Fast 2500 unbesetzte Ausbildungsstellen meldete die Agentur für Arbeit Konstanz-Ravensburg kurz vor dem offiziellen Ausbildungsstart Anfang September noch für ihren Zuständigkeitsbereich. Darunter sind auch viele Stellen in handwerklichen Berufen. Für Schlossermeister Ralf Waibel ist das ein Symptom dessen, dass das Handwerk heutzutage kein großes Ansehen in der Gesellschaft mehr genießt.
Schwer, gute Azubis zu finden
Immerhin: Zwei neue Azubis haben dieses Jahr ihre Ausbildung zum Metallbauer in seiner Schlosserei in Ludwigshafen angefangen. „Die meisten aus meiner Klasse gehen weiter zur Schule“, berichtet Jonas Müllerleile, der dieses Jahr seinen Realschulabschluss gemacht hat und einer der beiden Azubis ist.
Einer, der noch von anderen Zeiten berichten kann, ist Karlheinz Beck. Er steht am anderen Ende des Berufslebens und kann dieses Jahr pünktlich zum Eintritt in den Ruhestand sein goldenes Berufsjubiläum feiern. Als er sich 1972 für seinen Beruf entschied, war es noch nicht üblich, zunächst Praktika zu machen, berichtet er seinen beiden jungen Kollegen, die beide den Weg zur Ausbildung durch Praktika gefunden haben.
Eigene Leistung bleibt Jahrzehnte sichtbar
Für Beck war es also eher der Sprung ins kalte Wasser. „Trotzdem würde ich mich jederzeit wieder für diesen Beruf entscheiden. Sonst würde ich heute nicht hier sitzen“, sagt er und muss dabei lachen. Die Begeisterung für seinen Beruf möchte er den neuen Azubis weitergeben. „Im Handwerk zu arbeiten ist toll. Man ist nicht nur die ganze Zeit in der Werkstatt, sondern kommt auch mal raus. Außerdem sieht man nach Jahren und Jahrzehnten noch, was man einmal gemacht hat“, schwärmt Beck.
Natürlich habe sich in den 50 Berufsjahren viel getan. Nicht nur was die Arbeitstechniken angeht, sondern auch in Bezug auf den Umgang, den man in den Betrieben pflegt, berichtet Beck. Von Verzinkung bis hin zum breiten Einsatz von Edelstahl, vom einfachen Handwerkzeug bis zur computergesteuerten Fräsmaschine – Karlheinz Beck hat es miterlebt.
Alte Techniken sind spannend
Jonas Müllerleile und sein Azubi-Kollege Markus Widmer können von diesem breiten Wissen nun profitieren, denn trotz Ruhestand will Beck noch aushilfsweise weiterarbeiten.
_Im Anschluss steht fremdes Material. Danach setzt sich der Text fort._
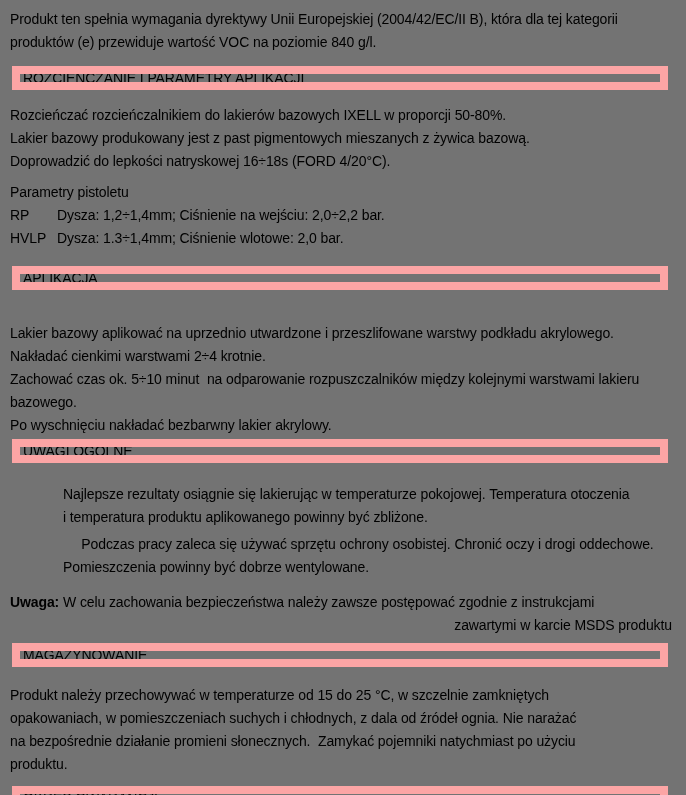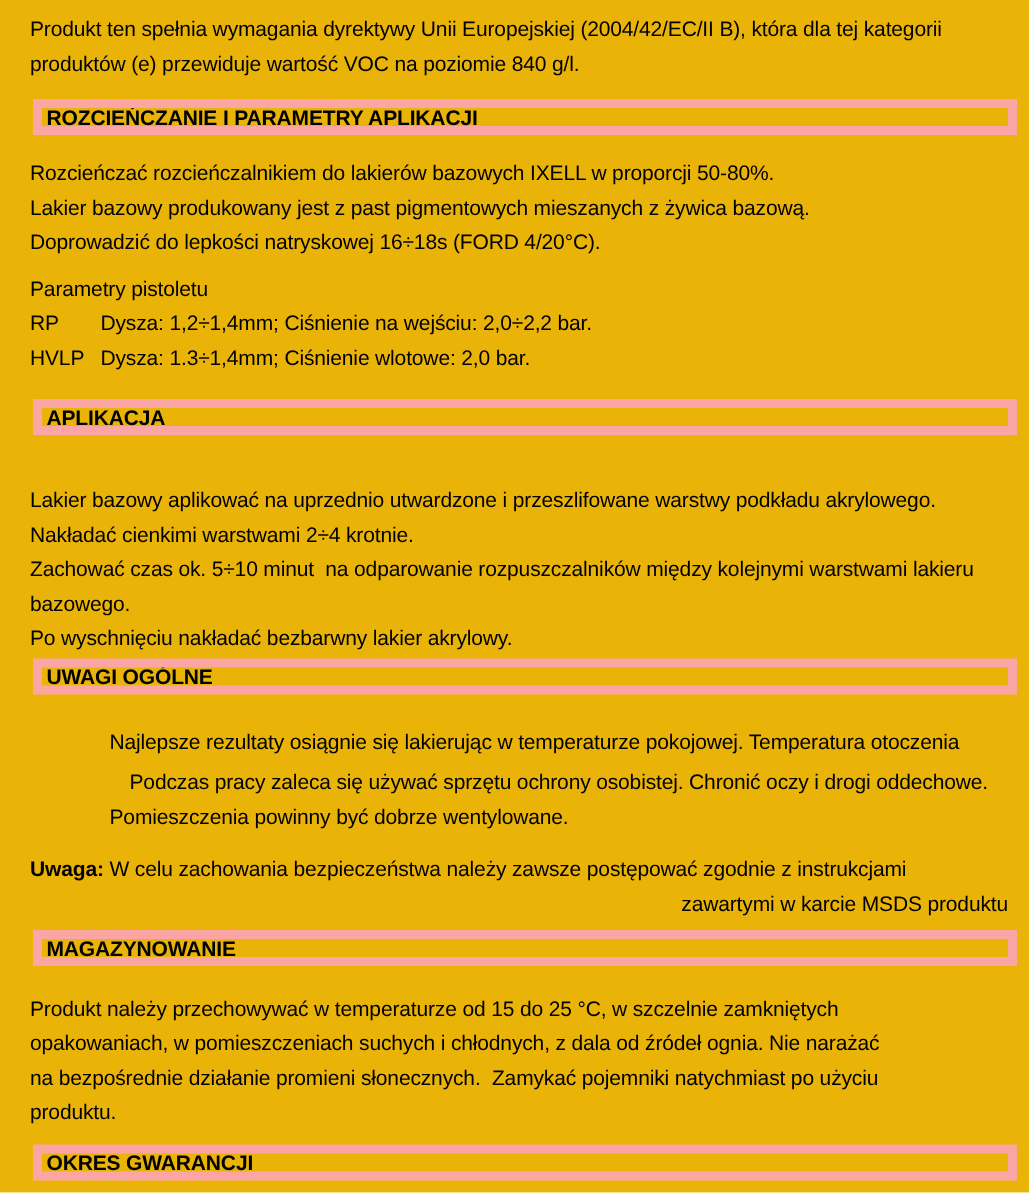"Produkt ten spełnia wymagania dyrektywy" .page { background: #eab308 -> #737373; padding: 8px 14px 0 20px -> 8px 14px 0 10px }
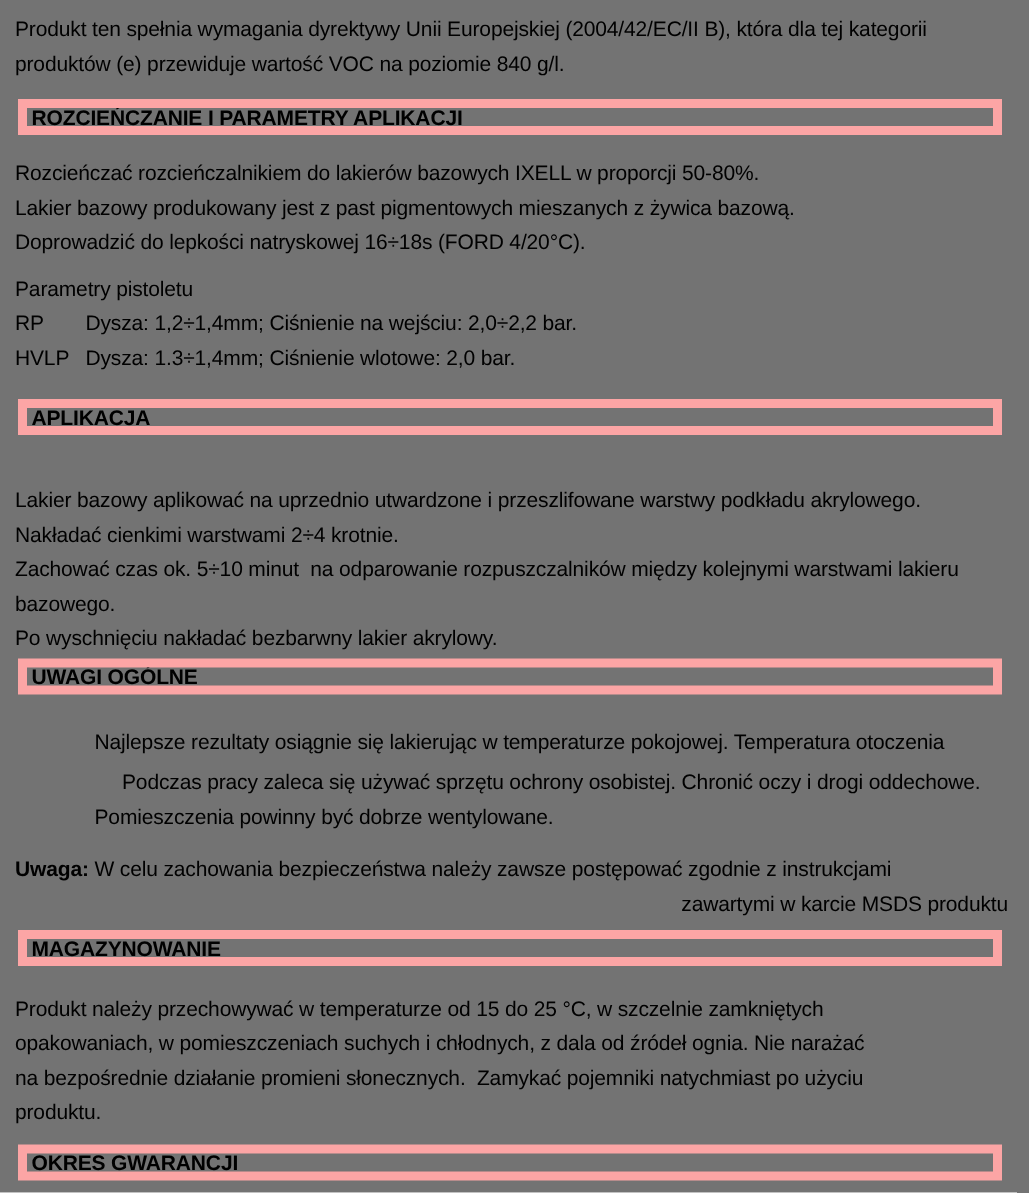"ROZCIEŃCZANIE I PARAMETRY APLIKACJI" .section-box { border: 6px solid #fca5a5 -> 8px solid #fca5a5; font-weight: 700 -> 400 }
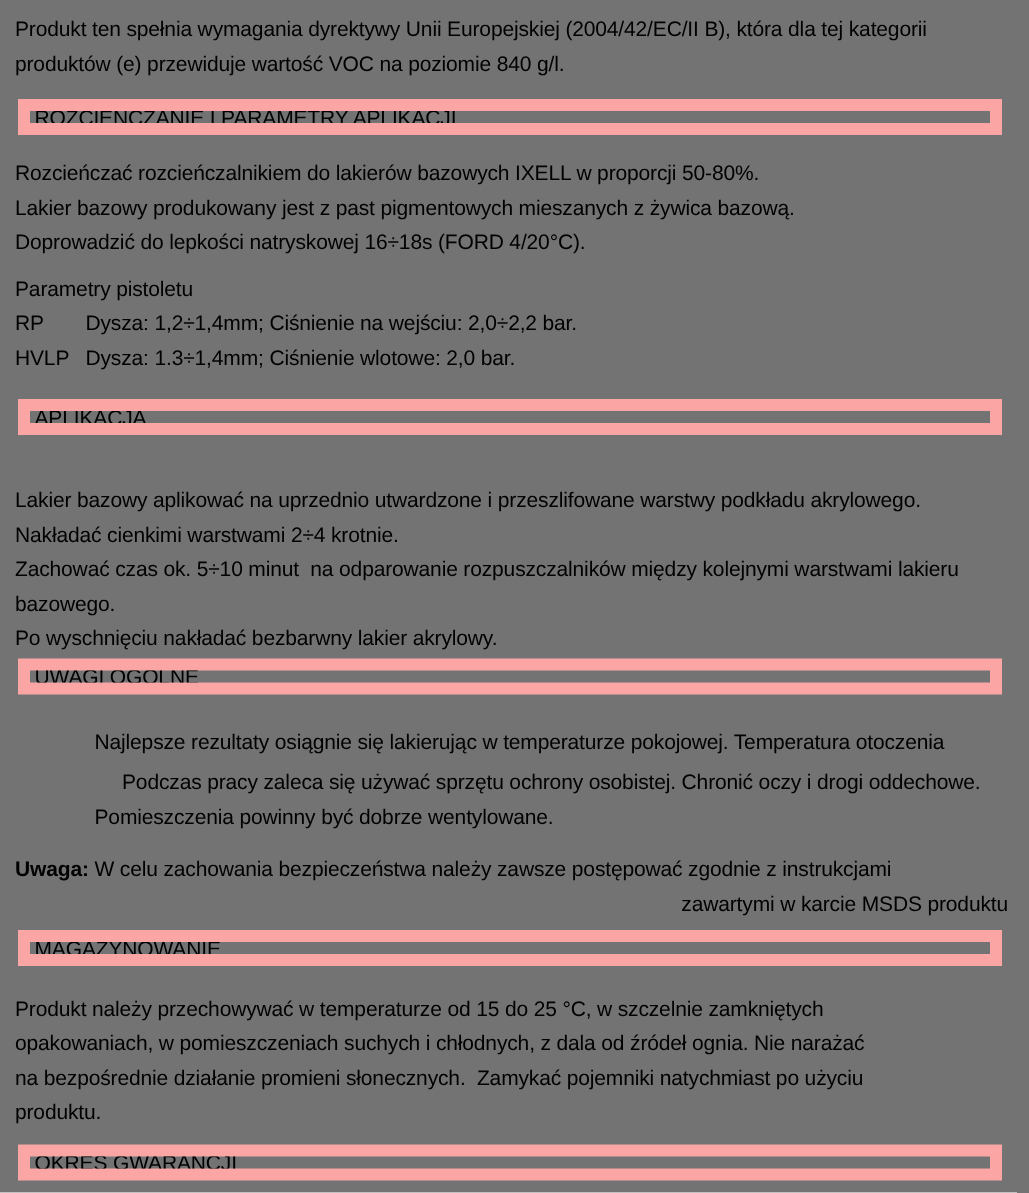"i temperatura produktu aplikowanego" div.line { html: none -> <div>i temperatura produktu aplikowanego powinny być zbliżone.</div> }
Auch um sein Wissen weiterzugeben. „Er bringt eine Erfahrung mit, von der wir natürlich noch gar keine Ahnung haben und es ist immer spannend zu hören, wie man bestimmte Arbeiten früher gemacht hat“, sagt Widmer.
Das ist auch für Chef Ralf Waibel ein wichtiger Punkt, denn er hält große Stücke auf eine gute handwerkliche Ausbildung. „Deshalb ärgert es mich, dass das Handwerk in den Medien oft so schlecht weg kommt“, betont er. Eine Ausbildung im Handwerk hat für ihn viele Vorteile. Allen voran, dass man lernt, selbst etwas herzustellen. Das mache den Beruf auch krisensicher.
Handwerk hat auch Vorteile für Zuhause
Karlheinz Beck kann das bestätigen. Der 65-Jährige hat in seinem Berufsleben schon so manche Krise miterlebt, weiter ging es für ihn immer. „Und das Schöne ist, dass ich auch zuhause für mich viele schöne Dinge aus Metall selbst machen konnte“, sagt Beck.
Bis Jonas Müllerleile und Markus Widmer auf ein so langes Berufsleben zurückschauen können, gibt es noch einiges zu lernen. Und das nicht nur unter der Woche: „Wir haben auch immer mal wieder kleine freiwillige Lerneinheiten an Samstagen“, sagt Waibel. Dabei geht es dann zum Beispiel um gute Umgangsformen. „Denn das Auftreten beim Kunden ist sehr wichtig dafür, wie das Handwerk wahrgenommen wird“, betont Waibel. Der Berufsjubilar Karlheinz Beck nickt zustimmend.